Neural-Fly, the researchers say, gets around these challenges by using a so-called separation strategy, through which only a few parameters of the neural network must be updated in real time.
“This is achieved with our new meta-learning algorithm, which pre-trains the neural network so that only these key parameters need to be updated to effectively capture the changing environment,” Shi says.

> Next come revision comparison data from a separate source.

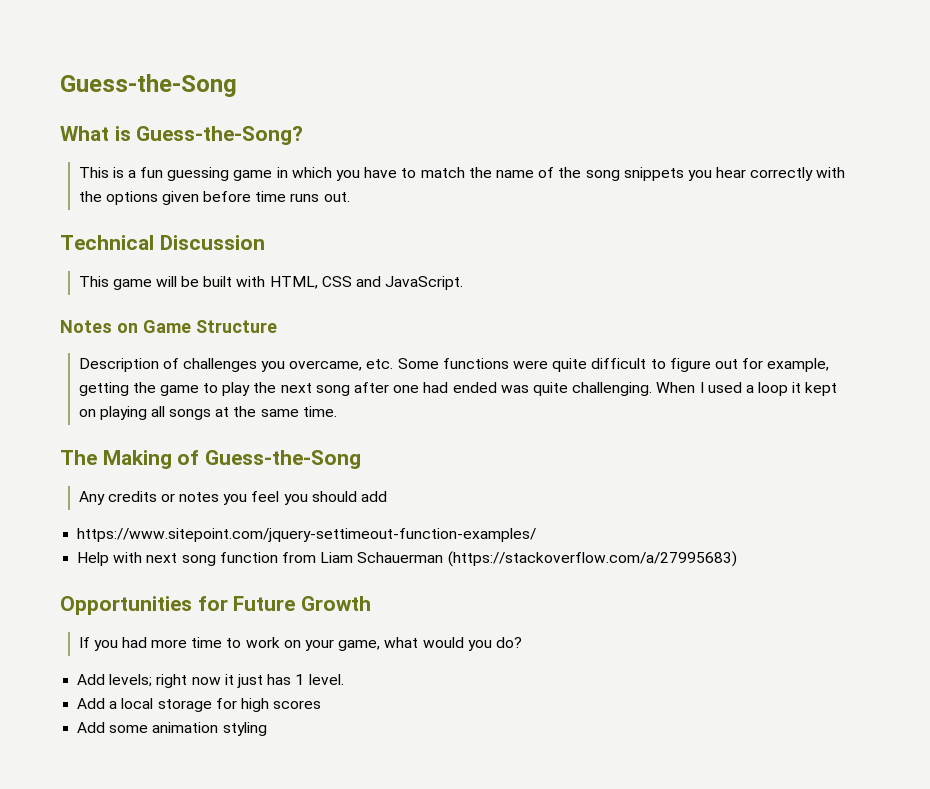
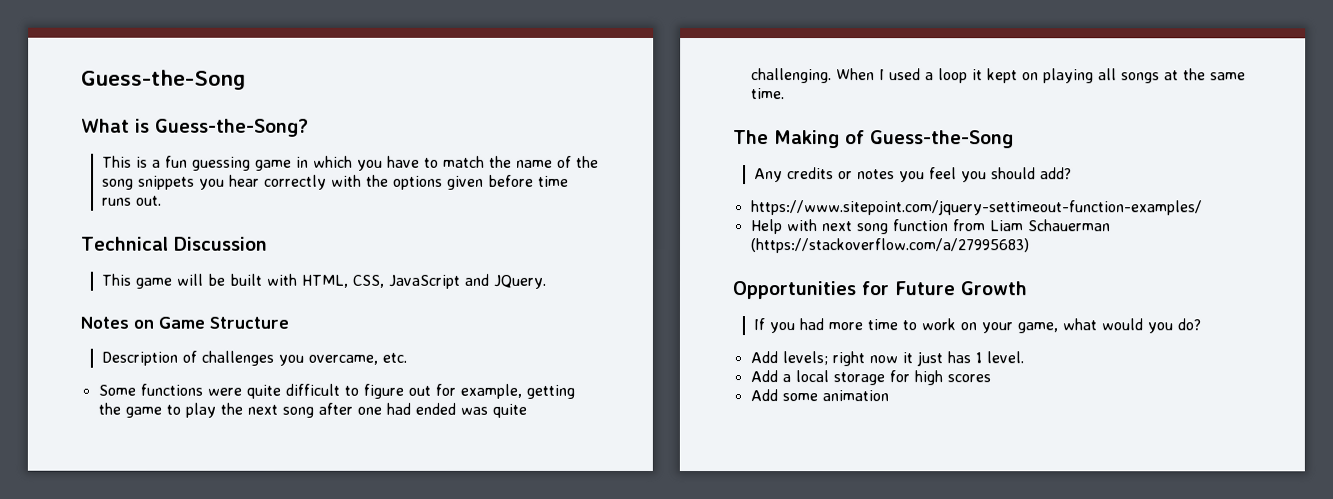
- This game will be built with HTML, CSS and JavaScript.
+ This game will be built with HTML, CSS, JavaScript and JQuery.
- Description of challenges you overcame, etc. Some functions were quite difficult to figure out for example, getting the game to play the next song after one had ended was quite challenging.
+ Description of challenges you overcame, etc.
+ Some functions were quite difficult to figure out for example, getting the game to play the next song after one had ended was quite challenging.
- Any credits or notes you feel you should add
+ Any credits or notes you feel you should add?
- Add some animation styling
+ Add some animation

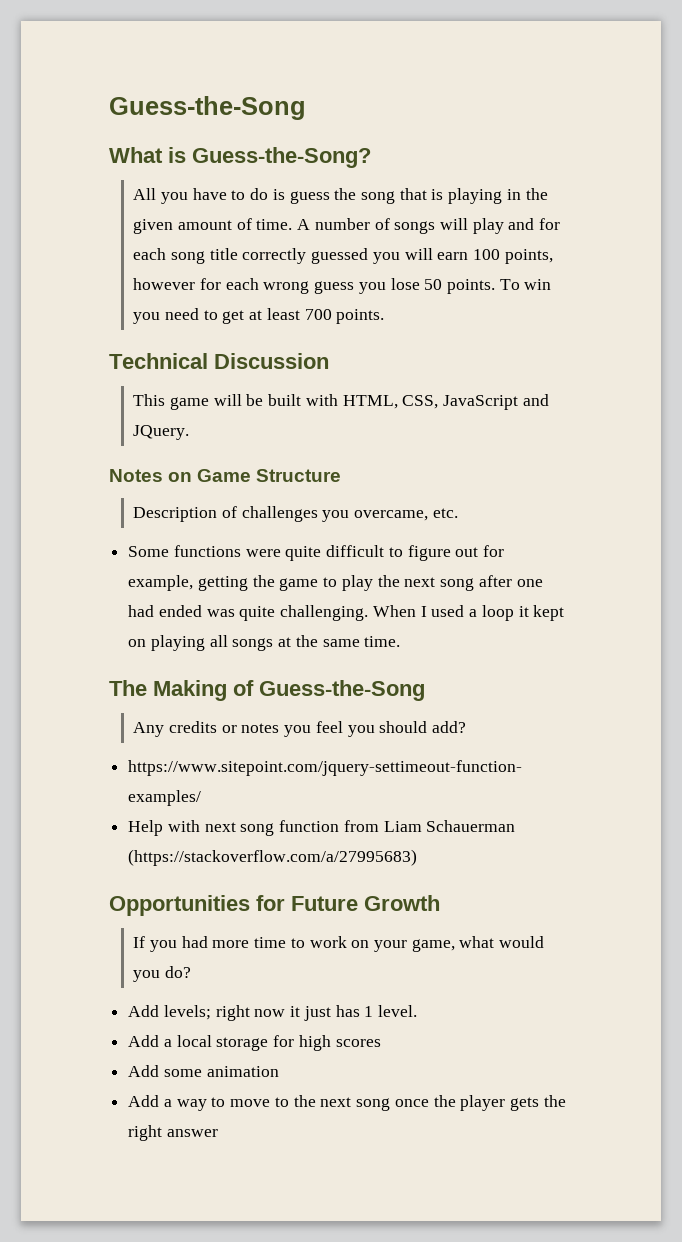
- This is a fun guessing game in which you have to match the name of the song snippets you hear correctly with the options given before time runs out.
+ All you have to do is guess the song that is playing in the given amount of time. A number of songs will play and for each song title correctly guessed you will earn 100 points, however for each wrong guess you lose 50 points. To win you need to get at least 700 points.
+ Add a way to move to the next song once the player gets the right answer

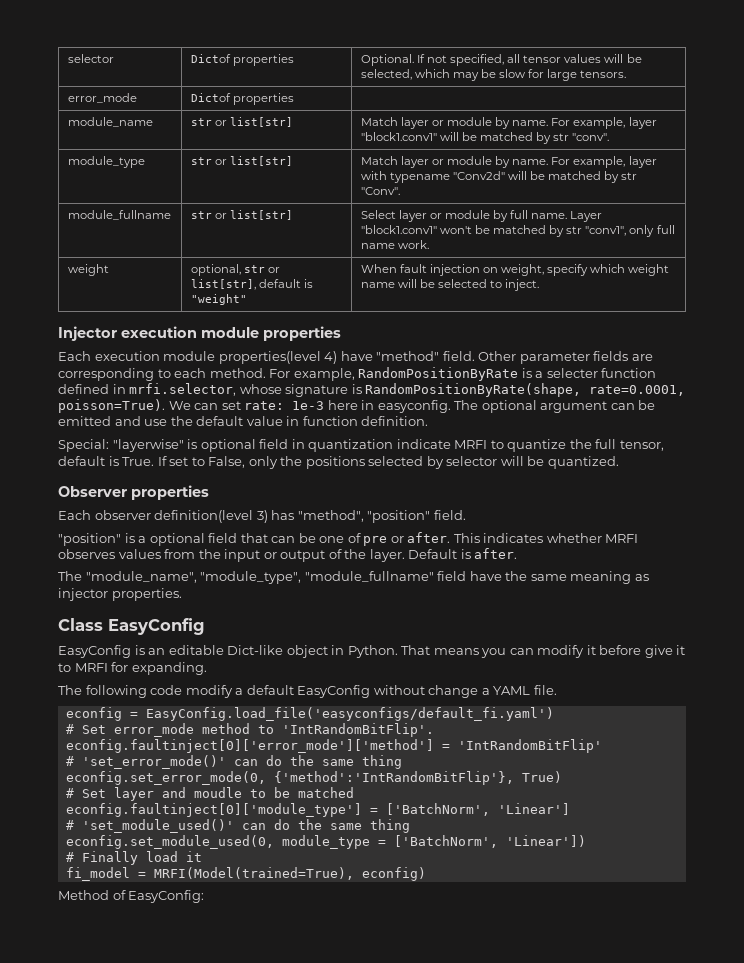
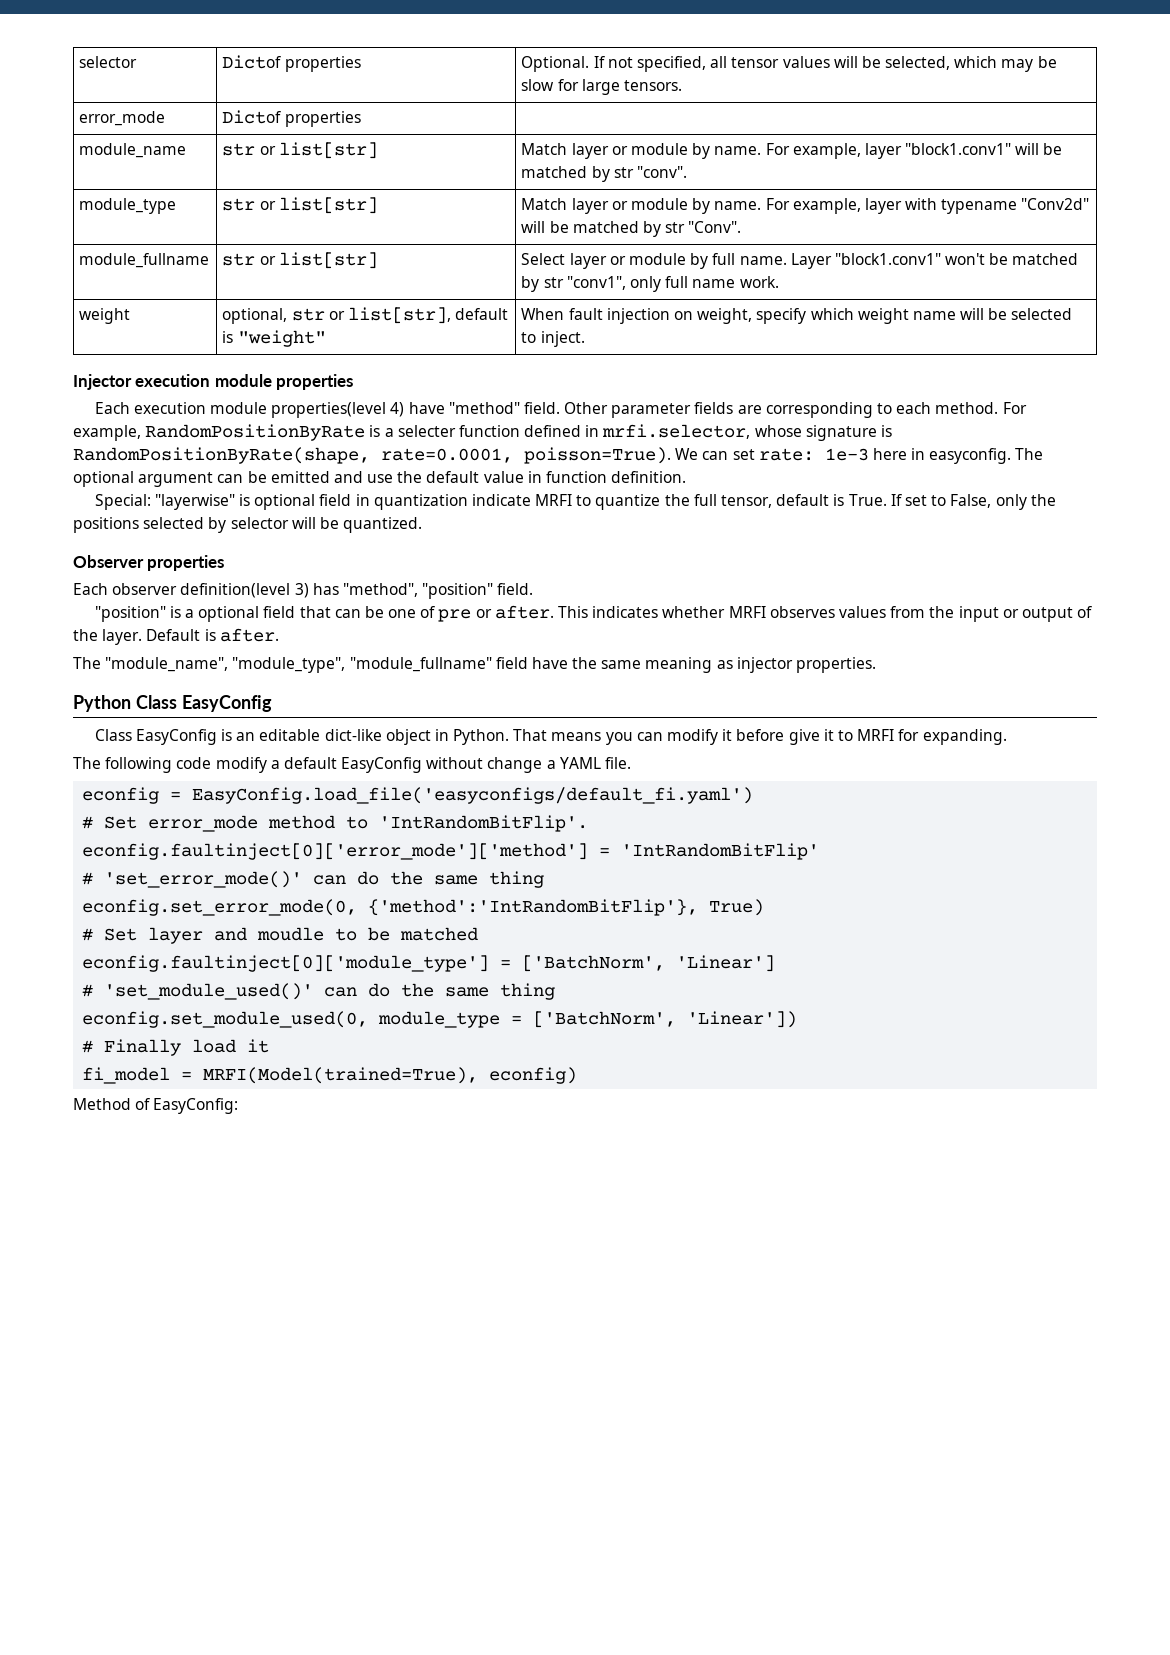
- Class EasyConfig
+ Python Class EasyConfig
- EasyConfig is an editable Dict-like object in Python.
+ Class EasyConfig is an editable dict-like object in Python.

Time-lapse photo shows a drone equipped with Neural-Fly maintaining a figure-eight course amid stiff winds at Caltech’s Real Weather Wind Tunnel. Credit: California Institute of Technology
After obtaining as little as 12 minutes of flying data, autonomous quadrotor drones equipped with Neural-Fly learned how to respond to strong winds so well that their performance significantly improved (as measured by their ability to precisely follow a flight path). The error rate following that flight path is around 2.5 times to 4 times smaller compared to the current state-of-the-art drones equipped with similar adaptive control algorithms that identify and respond to aerodynamic effects but without deep neural networks.
Neural-Fly, which was developed in collaboration with Caltech’s Yisong Yue, Professor of Computing and Mathematical Sciences, and Anima Anandkumar, Bren Professor of Computing and Mathematical Sciences, is based on earlier systems known as Neural-Lander and Neural-Swarm. Neural-Lander also used a deep-learning method to track the position and speed of the drone as it landed and modify its landing trajectory and rotor speed to compensate for the rotors’ backwash from the ground and achieve the smoothest possible landing; Neural-Swarm taught drones to fly autonomously in close proximity to each other.
Though landing might seem more complex than flying, Neural-Fly, unlike the earlier systems, can learn in real time. As such, it can respond to changes in wind on the fly, and it does not require tweaking after the fact. Neural-Fly performed as well in flight tests conducted outside the CAST facility as it did in the wind tunnel. Further, the team has shown that flight data gathered by an individual drone can be transferred to another drone, building a pool of knowledge for autonomous vehicles.
At the CAST Real Weather Wind Tunnel, test drones were tasked with flying in a pre-described figure-eight pattern while they were blasted with winds up to 12.1 meters per second—roughly 27 miles per hour, or a six on the Beaufort scale of wind speeds. This is classified as a “strong breeze,” in which it would be difficult to use an umbrella. It ranks just below a “moderate gale,” in which it would be difficult to move and whole trees would be swaying. This wind speed is twice as fast as the speeds encountered by the drone during neural network training, which suggests Neural-Fly could extrapolate and generalize well to unseen and harsher weather.
The drones were equipped with a standard, off-the-shelf flight control computer that is commonly used by the drone research and hobbyist community. Neural-Fly was implemented in an onboard Raspberry Pi 4 computer that is the size of a credit card and retails for around $20.
Paper co-authors include Anandkumar and Yue, as well as Xichen Shi, and former Caltech postdoc Kamyar Azizzadenesheli, now an assistant professor of computer science at Purdue University.